Un caisson d’oxygène pur qui s’embrase en pleine séance
Le drame se déroule à l’Oxford Center, une clinique de Troy, dans le Michigan, spécialisée notamment en oxygénothérapie hyperbare. Thomas y suit un traitement censé accélérer sa guérison grâce à un caisson saturé en oxygène, une technique habituellement réservée aux accidents de décompression. Mais un incendie se déclare brutalement à l’intérieur de la chambre où il est allongé.
Selon les pompiers de Troy, ces caissons contiennent jusqu’à trois fois plus d’oxygène qu’une pièce normale, un environnement qui devient extrêmement inflammable sous pression. La mère du petit garçon, postée tout près, subit elle-même des brûlures aux bras en tentant désespérément de le sortir des flammes, rapporte le New York Times.

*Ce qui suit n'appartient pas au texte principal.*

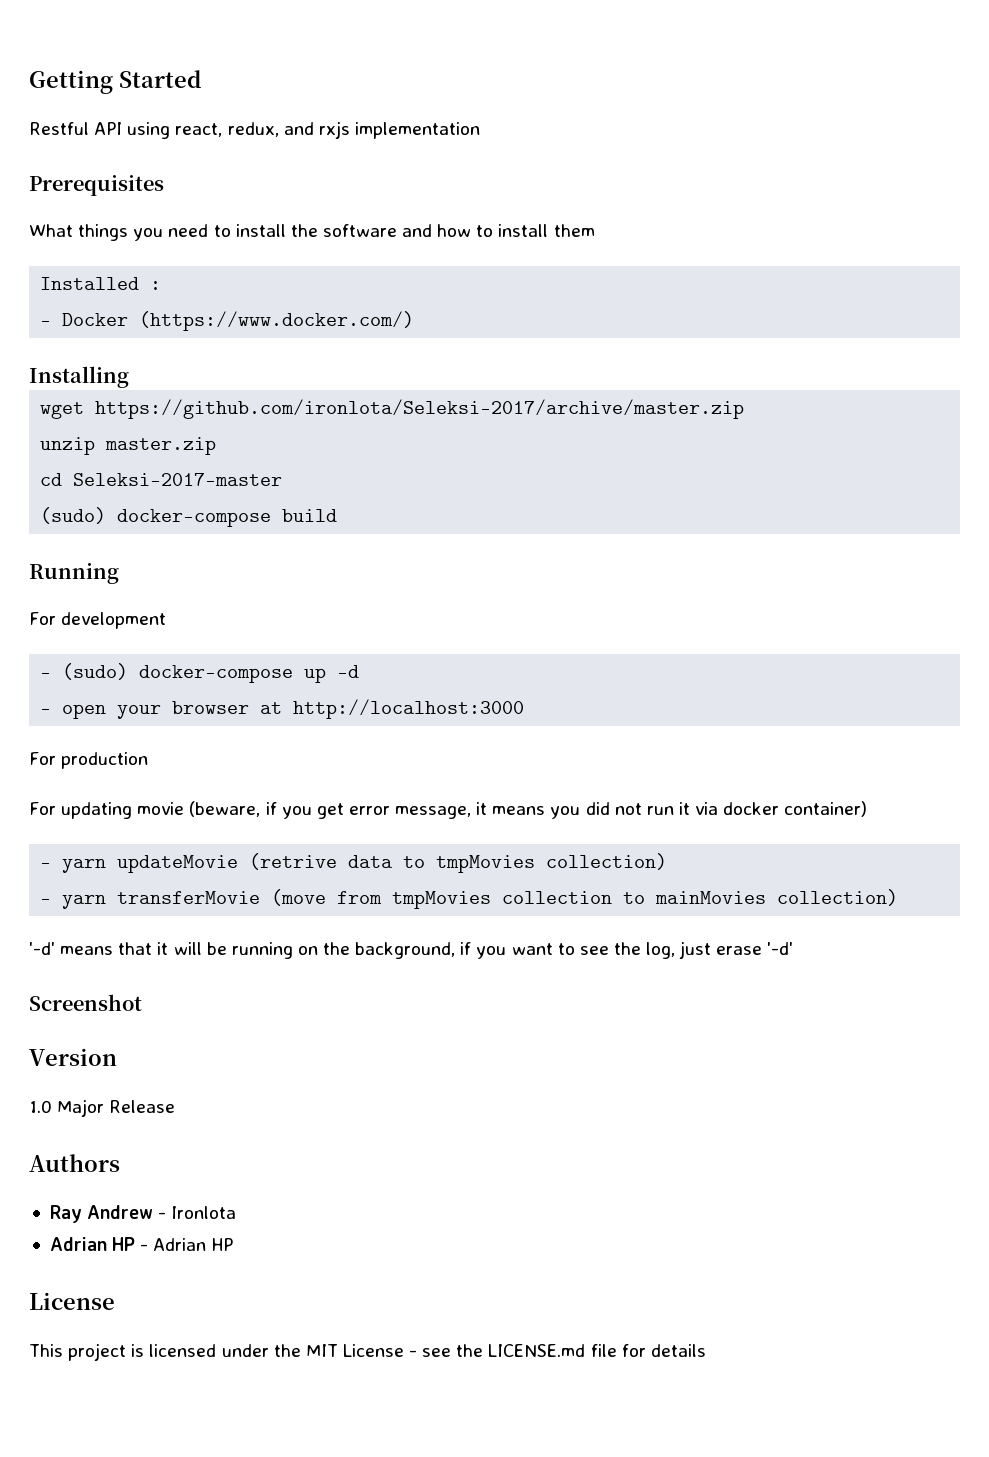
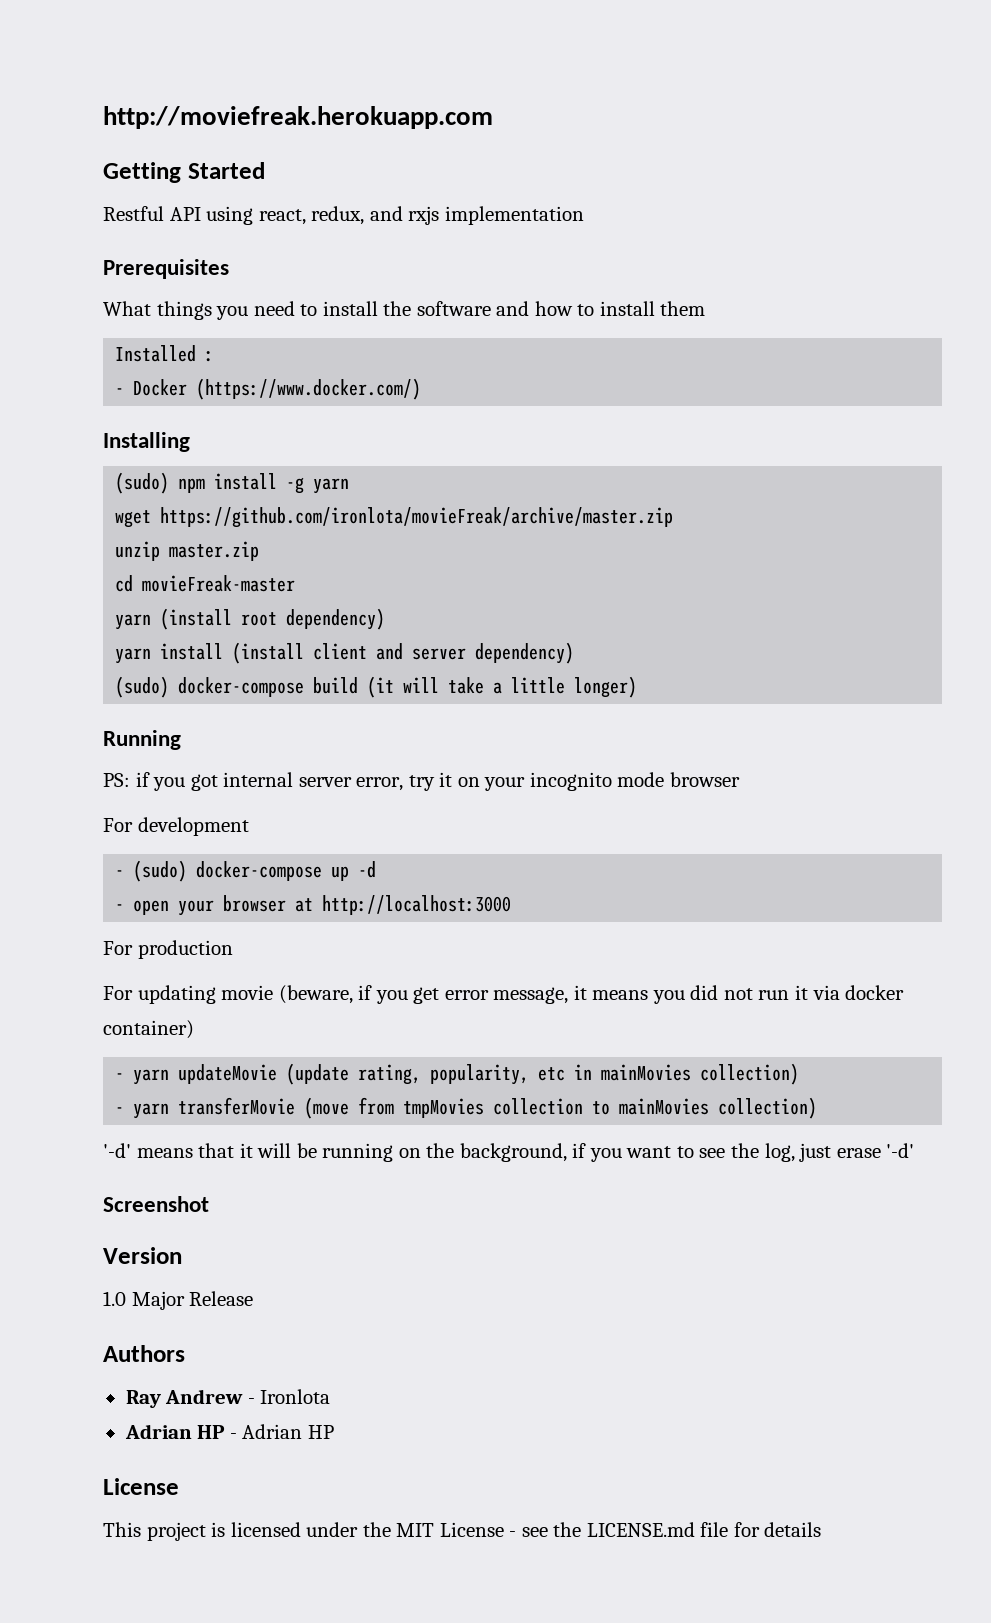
+ http://moviefreak.herokuapp.com
+ (sudo) npm install -g yarn
- wget https://github.com/ironlota/Seleksi-2017/archive/master.zip
+ wget https://github.com/ironlota/movieFreak/archive/master.zip
- cd Seleksi-2017-master
- (sudo) docker-compose build
+ cd movieFreak-master
+ yarn (install root dependency)
+ yarn install (install client and server dependency)
+ (sudo) docker-compose build (it will take a little longer)
  Running
+ PS: if you got internal server error, try it on your incognito mode browser
- - yarn updateMovie (retrive data to tmpMovies collection)
+ - yarn updateMovie (update rating, popularity, etc in mainMovies collection)

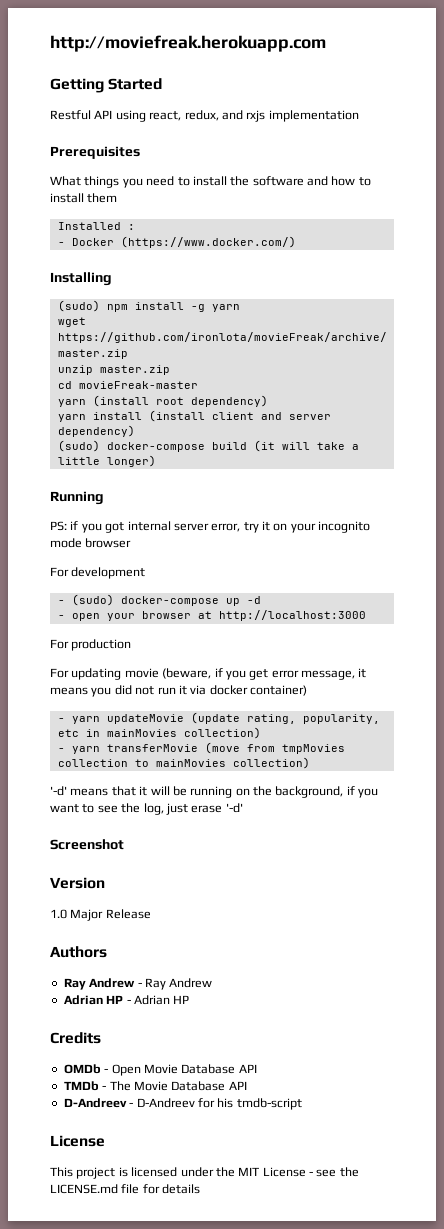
- Ray Andrew - Ironlota
+ Ray Andrew - Ray Andrew
+ Credits
+ OMDb - Open Movie Database API
+ TMDb - The Movie Database API
+ D-Andreev - D-Andreev for his tmdb-script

La question qui obsède désormais les enquêteurs : comment un tel accident a-t-il pu se produire dans un établissement censé suivre des protocoles stricts, comme le rappelle ce sujet sur les alertes santé mal anticipées ou encore les failles révélées par une experte face aux 40°C ?
L’absence d’un simple dispositif de sécurité au cœur du dossier
La réponse tient à un détail terriblement banal : l’Oxford Center n’utilisait pas de sangles de mise à la terre sur les patients installés dans le caisson. Ce dispositif sert à évacuer l’électricité statique et à éviter toute étincelle dans un environnement saturé d’oxygène pur. Sans lui, le moindre frottement peut suffire à déclencher un feu incontrôlable.
C’est ce qu’a révélé l’audience devant la Oakland County Circuit Court, relayée par WXYZ Detroit. L’avocate de Jeffrey Mosteller, l’ancien directeur sécurité du centre, a reconnu que cette décision précédait l’arrivée de son client, mais qu’il n’avait jamais cherché à la corriger une fois en poste.
Un manquement que le juge Kwamé Rowe a qualifié de manière glaçante, rappelant que Mosteller avait ignoré le code national de prévention incendie, le manuel du fabricant Sechrist, et jusqu’à sa propre formation professionnelle.
Le procureur adjoint Chris Kessel a résumé l’horreur en une phrase : un enfant de 5 ans dont la vie n’avait même pas commencé est mort brûlé vif sous les yeux de sa mère.

19 mois de prison, et trois autres suspects toujours dans l’attente
Ce type de dossier rappelle combien la justice peut mettre du temps à établir les responsabilités exactes. Mosteller, 66 ans, a plaidé no contest pour homicide involontaire. Il encourt jusqu’à 15 ans de prison mais a été condamné, selon le New York Times, à un minimum de 19 mois derrière les barreaux, la peine exacte dépendant de son comportement en détention.
Trois autres personnes restent dans l’attente de leur procès : le propriétaire du centre et son assistante de direction, poursuivis pour meurtre au second degré et homicide involontaire, ainsi que l’opérateur du caisson, également accusé d’homicide involontaire.
La famille de Thomas n’a pas souhaité soumettre de déclaration à la cour, la douleur restant, selon les procureurs, trop vive pour être mise en mots.
Une cagnotte GoFundMe lancée après le drame a permis de réunir près de 72 000 dollars pour financer les obsèques de l’enfant, décrit par ses proches comme un petit garçon curieux, fan de livres audio et impatient de découvrir le karaté cet été.
Un caisson censé soigner s’est transformé en piège mortel, faute d’une simple sangle. L’affaire, elle, est loin d’être terminée : trois procès restent à venir pour établir toutes les responsabilités dans cette tragédie.